For the listing below, report all lines that hold the word "Blouse".

**** SUPPLIED RECORDS

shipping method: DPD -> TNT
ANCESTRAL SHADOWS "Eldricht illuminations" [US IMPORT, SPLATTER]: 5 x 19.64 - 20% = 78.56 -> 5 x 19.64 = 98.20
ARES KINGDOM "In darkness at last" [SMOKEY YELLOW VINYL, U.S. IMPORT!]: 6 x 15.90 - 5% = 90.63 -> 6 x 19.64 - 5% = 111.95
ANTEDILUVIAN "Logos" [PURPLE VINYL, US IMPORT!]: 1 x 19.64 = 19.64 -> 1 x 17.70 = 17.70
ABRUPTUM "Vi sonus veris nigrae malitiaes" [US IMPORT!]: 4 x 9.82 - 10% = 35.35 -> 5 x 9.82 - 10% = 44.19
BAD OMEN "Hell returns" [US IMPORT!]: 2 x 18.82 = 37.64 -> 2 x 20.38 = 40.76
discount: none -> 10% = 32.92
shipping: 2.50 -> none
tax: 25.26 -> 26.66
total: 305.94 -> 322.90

********
**** SUPPLIED RECORDS

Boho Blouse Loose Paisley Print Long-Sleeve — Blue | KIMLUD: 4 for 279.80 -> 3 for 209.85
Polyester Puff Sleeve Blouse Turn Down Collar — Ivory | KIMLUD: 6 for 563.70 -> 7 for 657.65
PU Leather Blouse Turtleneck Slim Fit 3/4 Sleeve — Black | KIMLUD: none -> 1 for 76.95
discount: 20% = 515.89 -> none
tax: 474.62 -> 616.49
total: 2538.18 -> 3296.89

********

- [OUTPUT BELOW]:
Boho Blouse Loose Paisley Print Long-Sleeve — Blue | KIMLUD: 4 for 279.80 -> 3 for 209.85
Polyester Puff Sleeve Blouse Turn Down Collar — Ivory | KIMLUD: 6 for 563.70 -> 7 for 657.65
PU Leather Blouse Turtleneck Slim Fit 3/4 Sleeve — Black | KIMLUD: none -> 1 for 76.95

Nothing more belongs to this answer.